31.The Regulations were made under of the Public Health (Control of Disease) Act 1984. This was despite provision for regulations to be made under the Coronavirus Act 2020 which was passed using emergency procedures in order to give the government powers in relation to controlling and responding to the outbreak.

32.Initially, the Secretary of State for Health and Social Care was mandated to review the need for restrictions and requirements imposed by the Regulations at least once every 21 days; this was later extended to 28 days.28 As soon as the restrictions or requirements are no longer necessary, the Secretary of State must publish a direction terminating that restriction or requirement.29 No such directions have been published as all of the changes have been brought in by new sets of regulations.30

33.From July onwards a number of ‘local lockdown’ regulations have also come into force, adding additional restrictions in particular areas. It appears that both the lockdown itself, and the government’s method of imposing it through emergency regulations, is likely to continue indefinitely, subject to an effective Covid-19 vaccine being developed and distributed. It is therefore important that the Government learns from previous lockdowns and ensures that lockdowns only interfere with human rights to the minimum extent necessary.
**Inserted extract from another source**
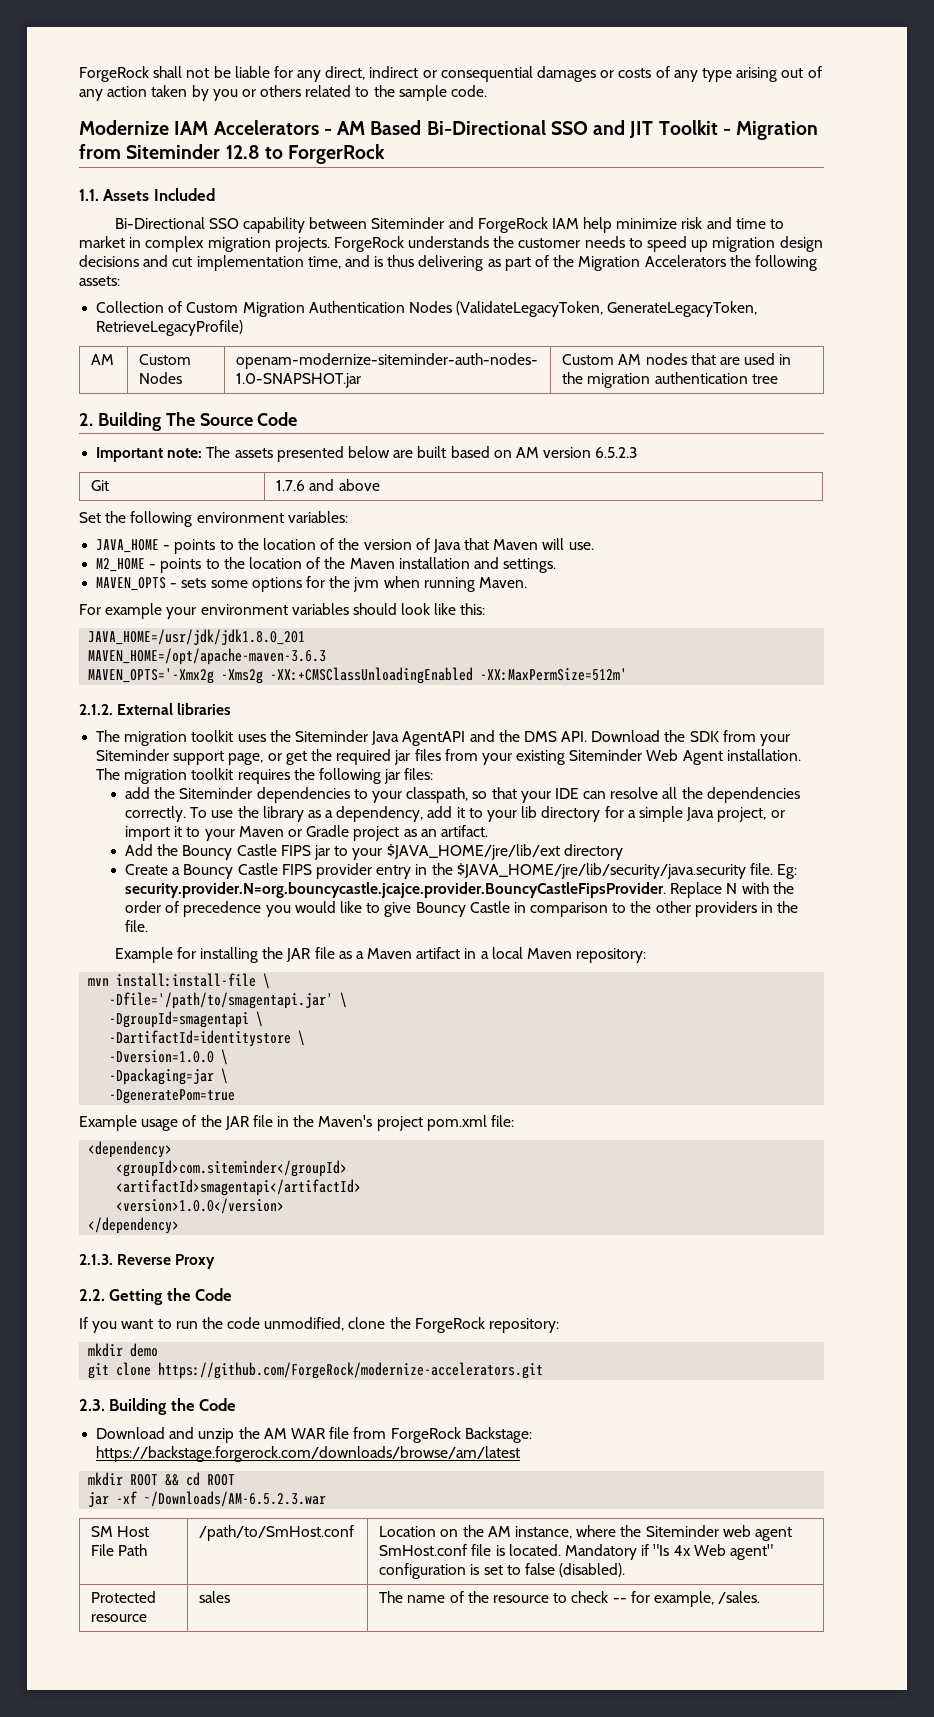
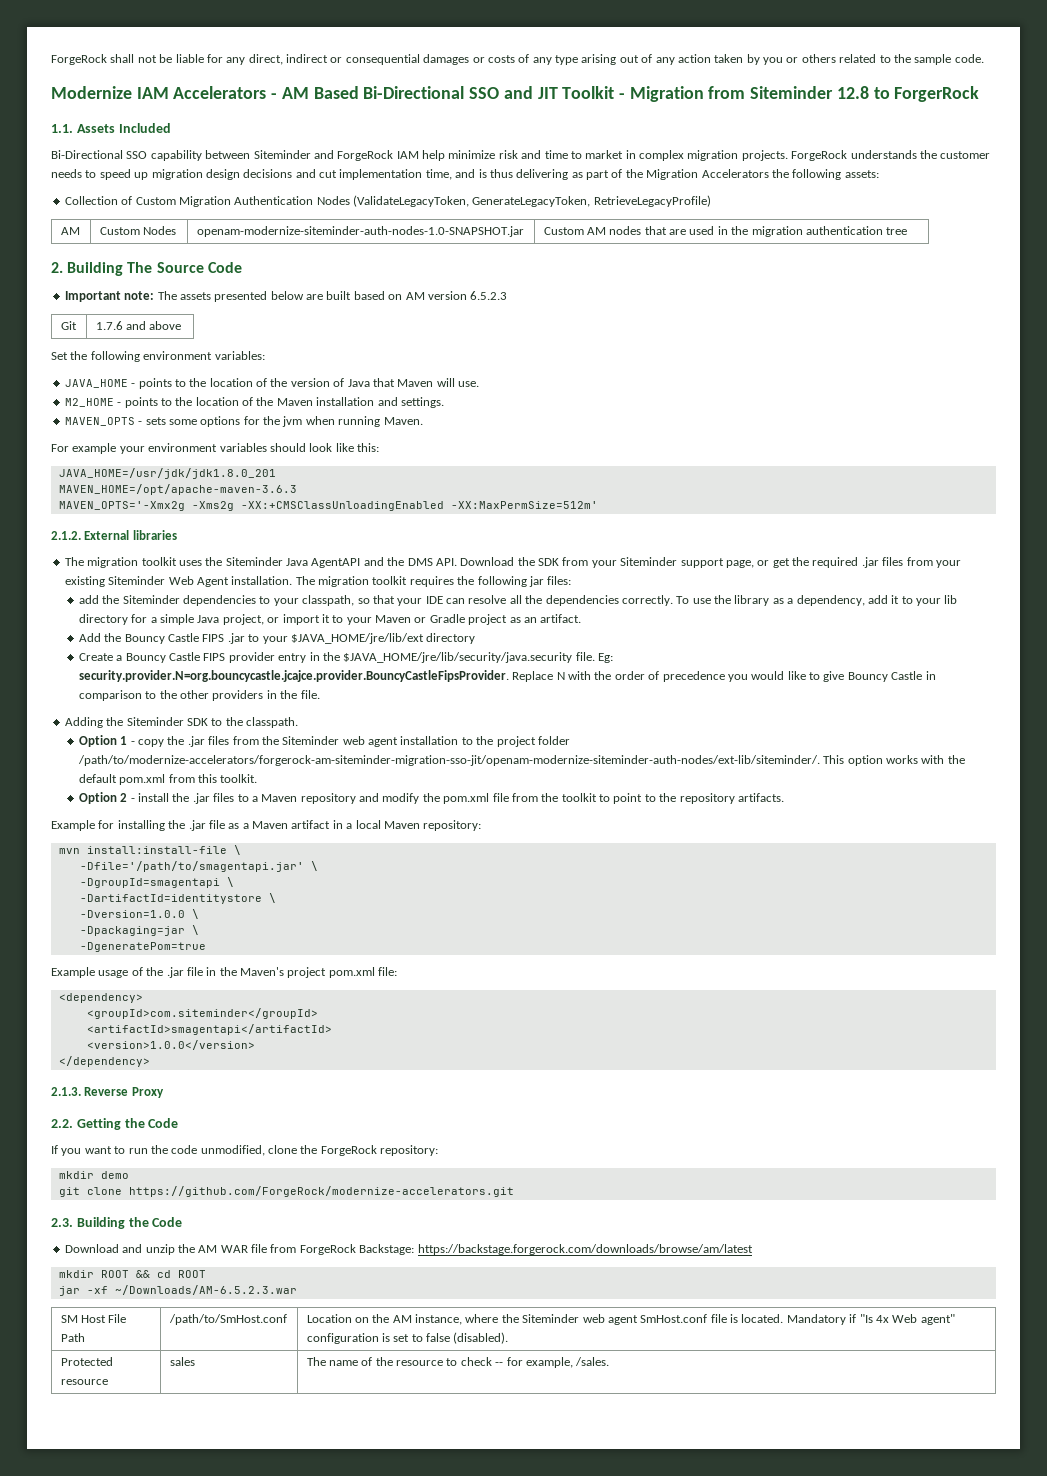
[394,750,411,765] jar -> [861,557,879,568] .jar
[313,845,330,860] jar -> [227,633,245,644] .jar
(149, 926) none -> [64,717,298,728] [78,735,570,747] [77,755,965,766] [78,774,258,785] [78,792,784,804] // Adding the Siteminder SDK to the classpath. // Option 1 - copy the .jar files from the Siteminder web agent installation to the project folder /path/to/modernize-accelerators/forgerock-am-siteminder-migration-sso-jit/openam-modernize-siteminder-auth-nodes/ext-lib/siteminder/. This option works with the default pom.xml from this toolkit. // Option 2 - install the .jar files to a Maven repository and modify the pom.xml file from the toolkit to point to the repository artifacts.
[286,948,312,962] JAR -> [188,820,206,831] .jar
[224,1116,250,1130] JAR -> [166,967,184,978] .jar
It is also vitally important that the Government does not discriminate unlawfully in relation to lockdown measures. As such, any lockdown impacts that, for example, particularly affect Eid or particularly affect Leicester, must be evidence based, necessary and proportionate—this includes consideration of what lesser alternatives could achieve the Government’s aims or could alleviate the negative impact on certain groups.
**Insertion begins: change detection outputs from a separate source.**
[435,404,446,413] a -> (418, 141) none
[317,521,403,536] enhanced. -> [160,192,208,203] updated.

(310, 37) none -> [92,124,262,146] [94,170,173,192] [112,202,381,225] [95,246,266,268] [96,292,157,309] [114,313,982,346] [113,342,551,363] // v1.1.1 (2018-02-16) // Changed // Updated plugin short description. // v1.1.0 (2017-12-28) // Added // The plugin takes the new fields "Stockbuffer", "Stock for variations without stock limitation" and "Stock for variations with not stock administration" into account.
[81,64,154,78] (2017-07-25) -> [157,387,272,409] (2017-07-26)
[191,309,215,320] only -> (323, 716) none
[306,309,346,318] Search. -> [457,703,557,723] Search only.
34.The national lockdown regulations which are the focus of this chapter apply to everyone in England (there are separate regulations for each of Northern Ireland, Scotland and Wales). The local regulations apply to defined areas of England which are considered to be at particular risk of an outbreak of Covid-19.

35.There have also been related regulations mandating the wearing of face coverings31 and requiring32 people who people arriving in England from outside the ‘common travel area’33 to self-isolate for 14 days in conditions which are significantly stricter than the national and local lockdown regulations.34 If they are to respect the right to liberty and the right to family and private life, such restrictions must be sufficiently proportionate bearing in mind the types of risk posed by different travellers and the severity of the measures imposed on certain individuals.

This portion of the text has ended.